EXERCISE DIRECTIONS:
Go through the data and copy every line in which "ENTRYPOINT" appears.

EXTRACTED ENTRIES:
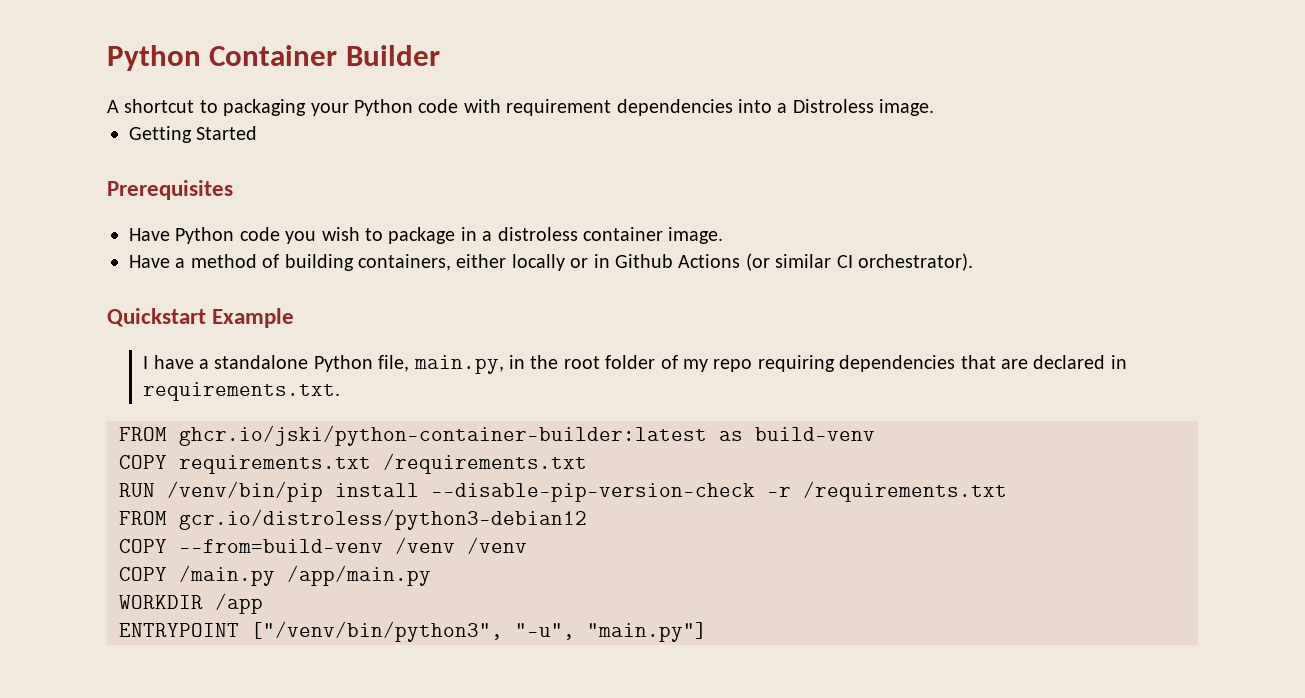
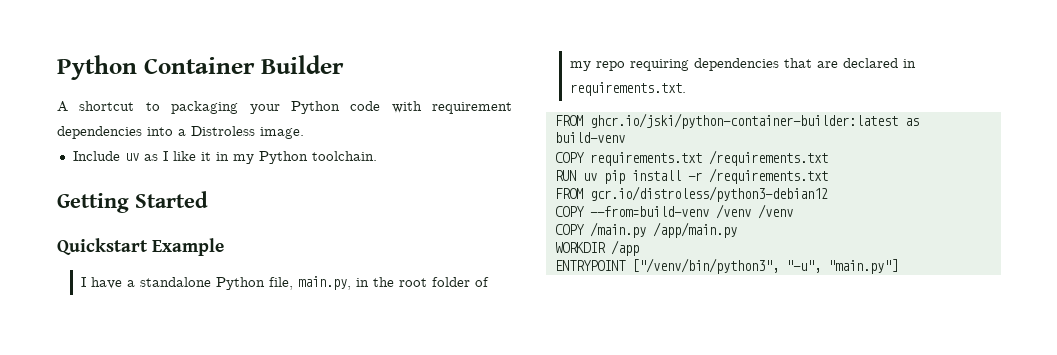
+ Include uv as I like it in my Python toolchain.
  Getting Started
- Prerequisites
- Have Python code you wish to package in a distroless container image.
- Have a method of building containers, either locally or in Github Actions (or similar CI orchestrator).
- RUN /venv/bin/pip install --disable-pip-version-check -r /requirements.txt
+ RUN uv pip install -r /requirements.txt

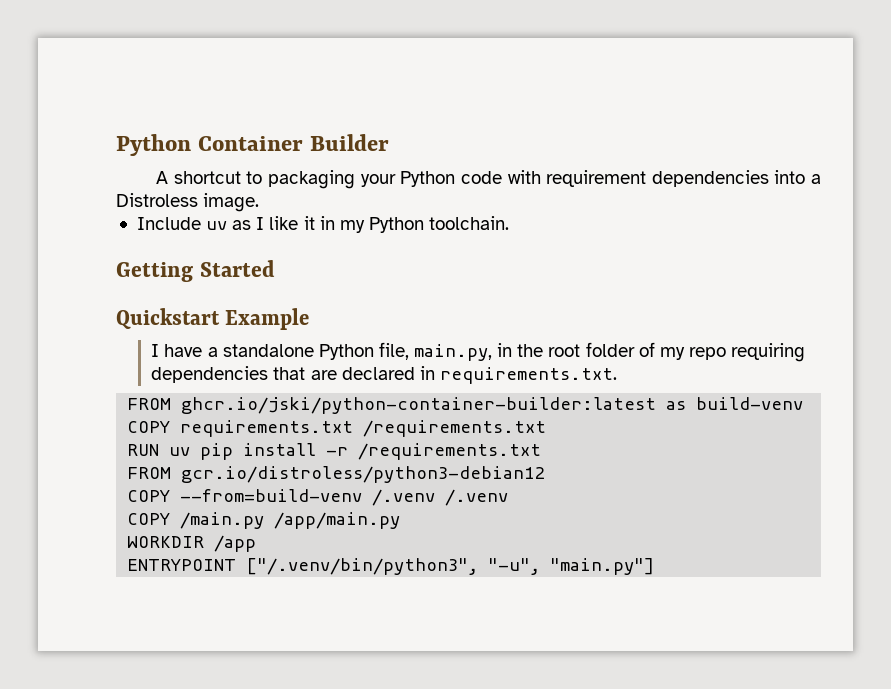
- COPY --from=build-venv /venv /venv
+ COPY --from=build-venv /.venv /.venv
- ENTRYPOINT ["/venv/bin/python3", "-u", "main.py"]
+ ENTRYPOINT ["/.venv/bin/python3", "-u", "main.py"]

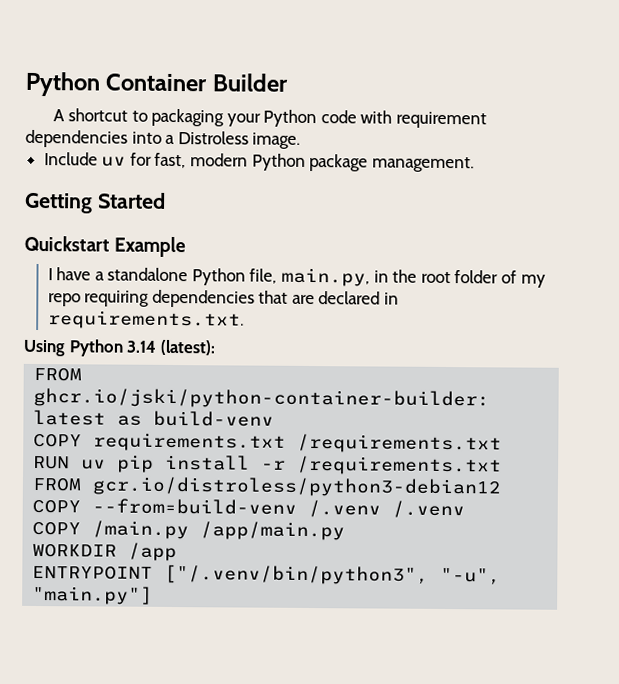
- Include uv as I like it in my Python toolchain.
+ Include uv for fast, modern Python package management.
+ Using Python 3.14 (latest):

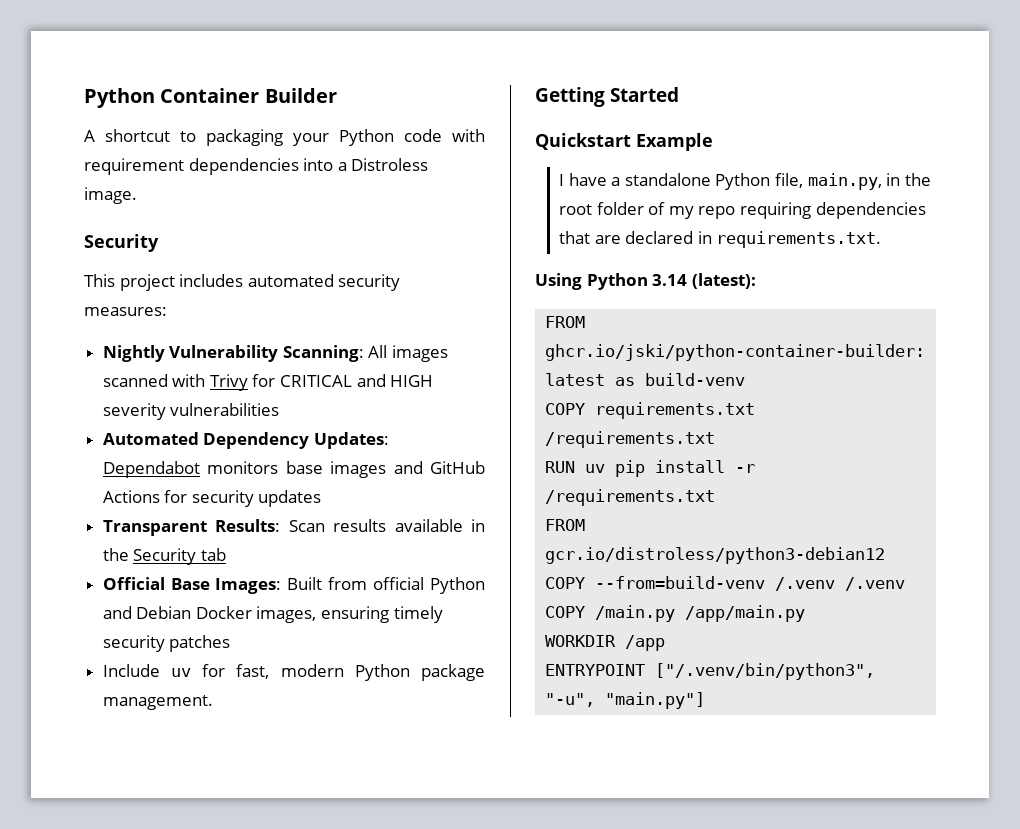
  A shortcut to packaging your Python code with requirement dependencies into a Distroless image.
+ Security
+ This project includes automated security measures:
+ Nightly Vulnerability Scanning: All images scanned with Trivy for CRITICAL and HIGH severity vulnerabilities
+ Automated Dependency Updates: Dependabot monitors base images and GitHub Actions for security updates
+ Transparent Results: Scan results available in the Security tab
+ Official Base Images: Built from official Python and Debian Docker images, ensuring timely security patches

RESULT BELOW:
- ENTRYPOINT ["/venv/bin/python3", "-u", "main.py"]
+ ENTRYPOINT ["/.venv/bin/python3", "-u", "main.py"]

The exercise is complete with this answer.